By mid-2024, artificial intelligence large language models (LLMs) were running into diminishing returns to scale in training data and computational capacity. LLM training began to shift away from costly pre-training to cheaper fine-tuning and allowing LLMs to ‘reason’ for longer before replying to questions.

Fine-tuning uses chain-of-thought (CoT) training data that includes questions and the logical steps to reach correct answers. This increases the efficiency of learning for smaller AI models, such as DeepSeek. CoT data can be extracted from large ‘teacher’ LLMs to train small ‘student’ models.

These changes shift the cost structure of AI models from high pre-training costs to lower fine-tuning costs for model developers and more inference costs for users. While smaller models are cheaper to use, a positive AI demand effect is likely to exceed the negative price effect. Price competition between models will increase, resulting in tighter margins for AI firms. Specialised models can still fetch premium prices.

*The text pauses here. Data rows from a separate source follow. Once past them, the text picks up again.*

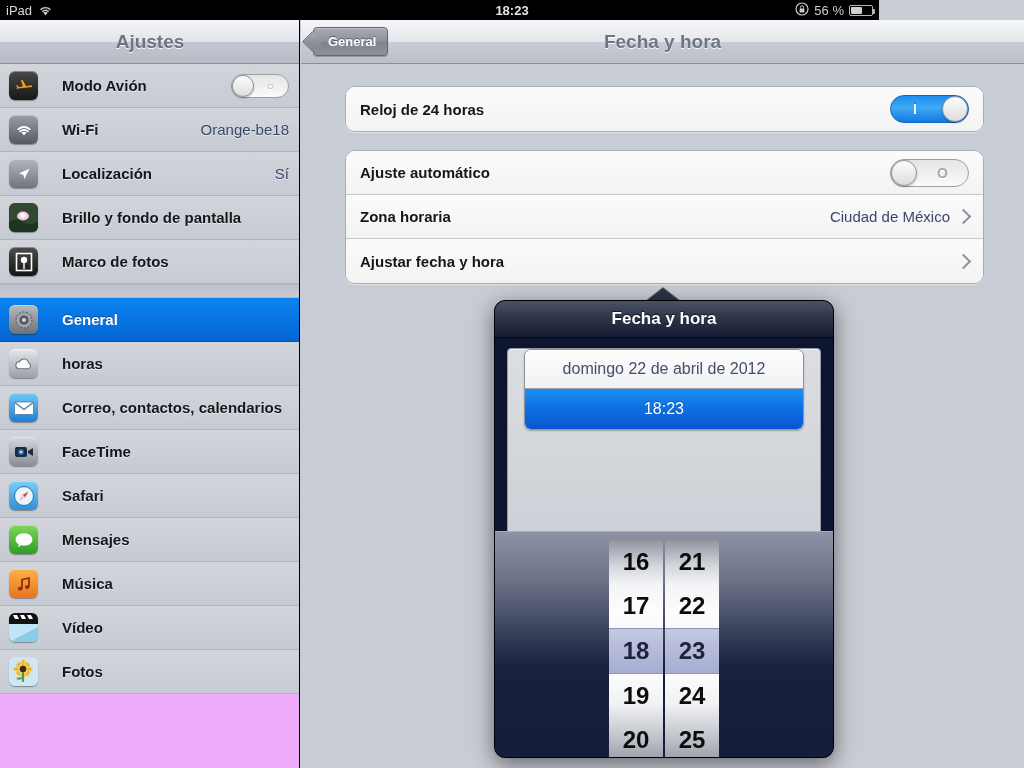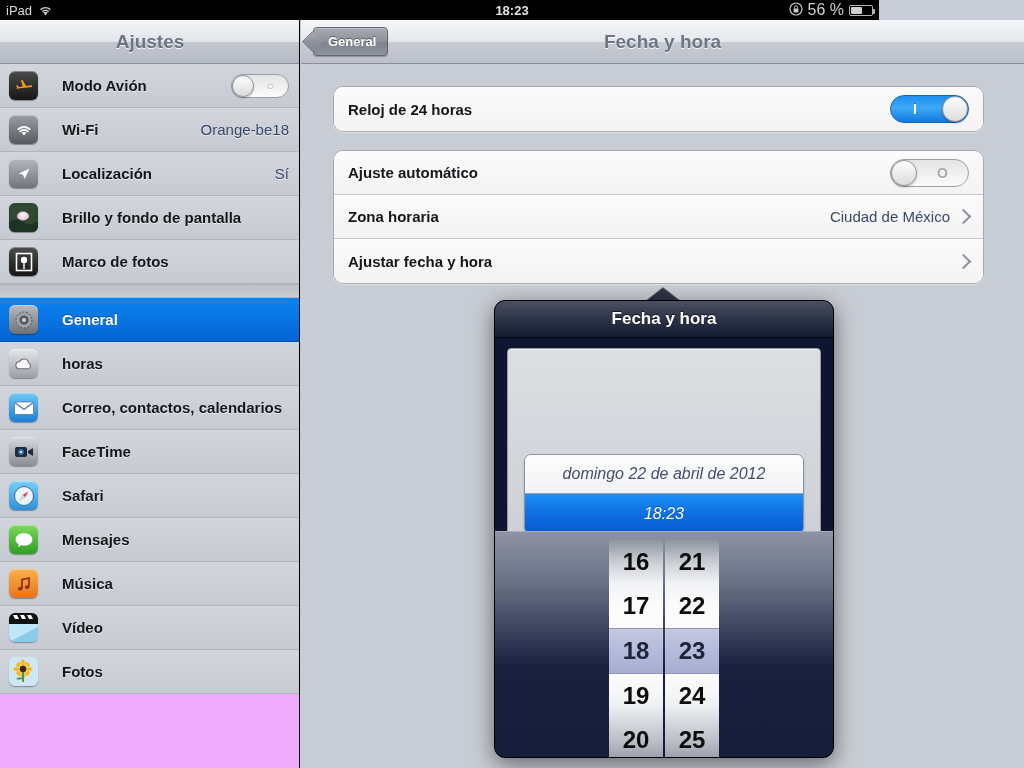"56 %" .sb-right .pct { font-size: 16px -> 13px }
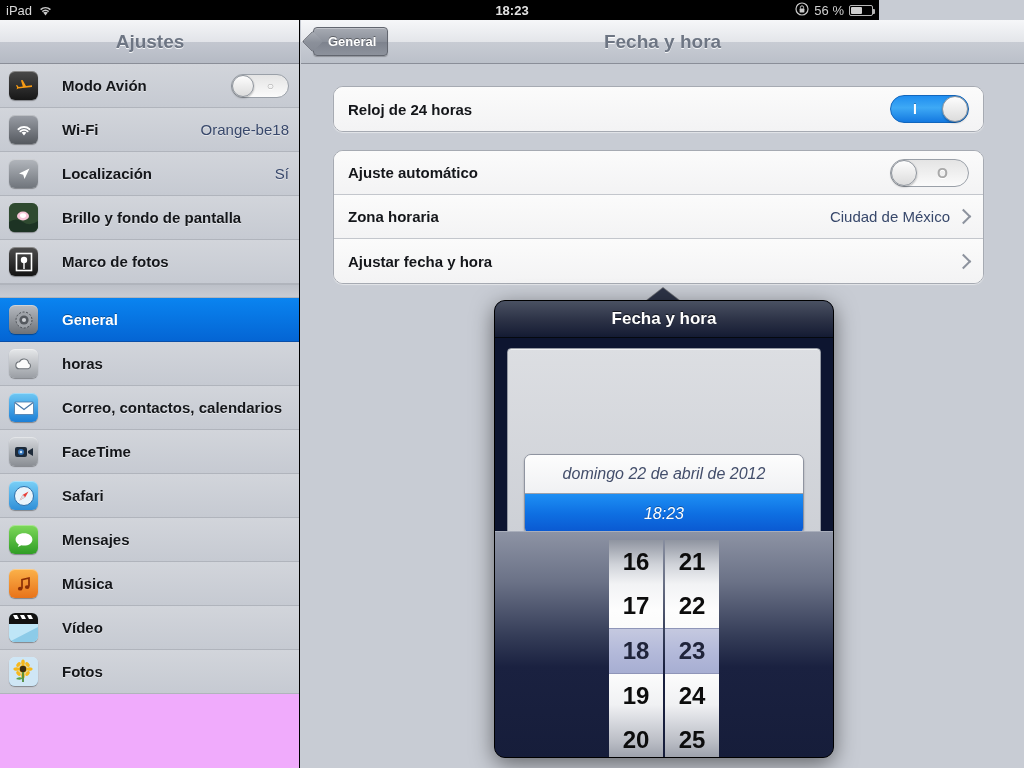"Reloj de 24 horas" .panel { padding: 22px 40px 0 32px -> 22px 40px 0 44px }
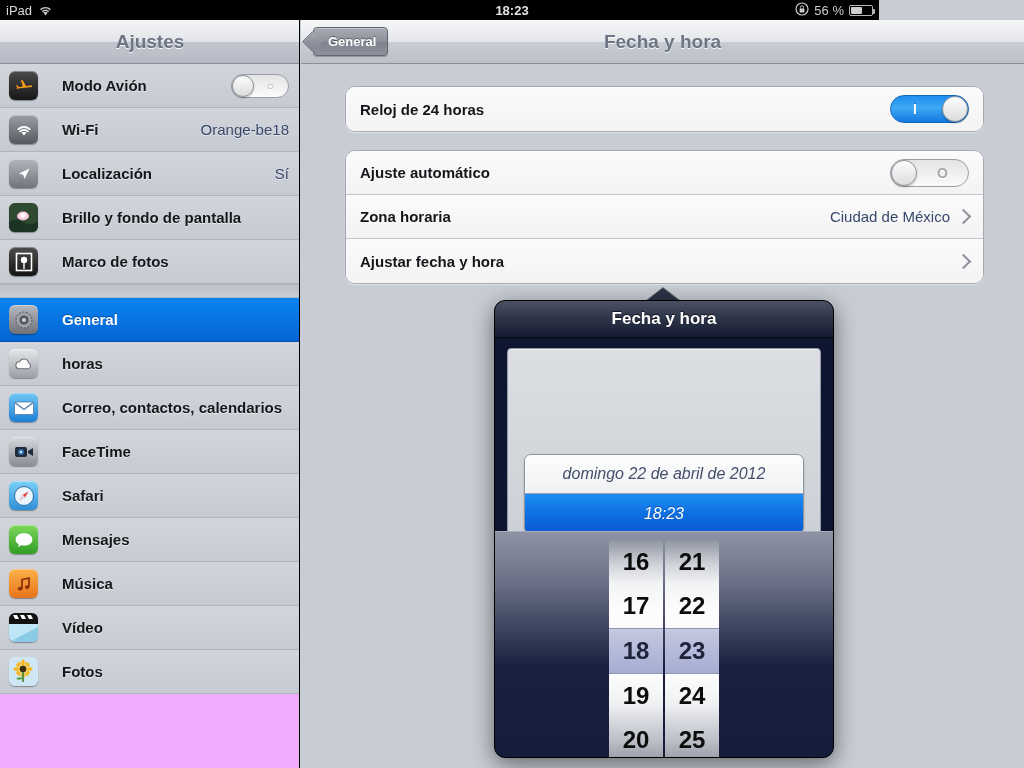"domingo 22 de abril de" .pop-card { align-items: flex-end -> flex-start; font-style: italic -> none }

Cheaper LLMs are an opportunity for European Union companies to catch up in building smaller AI models and applications on top of LLMs. Increased demand for AI services will require more investment in computing infrastructure, including in the EU. Investing in large LLMs and the corresponding hyperscale infrastructure is riskier, especially as price competition between models increases.

Knowledge extraction between AI models puts pressure on model developers to protect their investments against free-riding by others. It also creates a dilemma for policymakers: should they favour free-riding to promote competition and innovation, or should they clamp down and reinforce monopoly rents to stimulate investment in AI models? Past policy will not be an appropriate response in a world that offers vastly expanded opportunities for knowledge pooling and innovation at lower cost.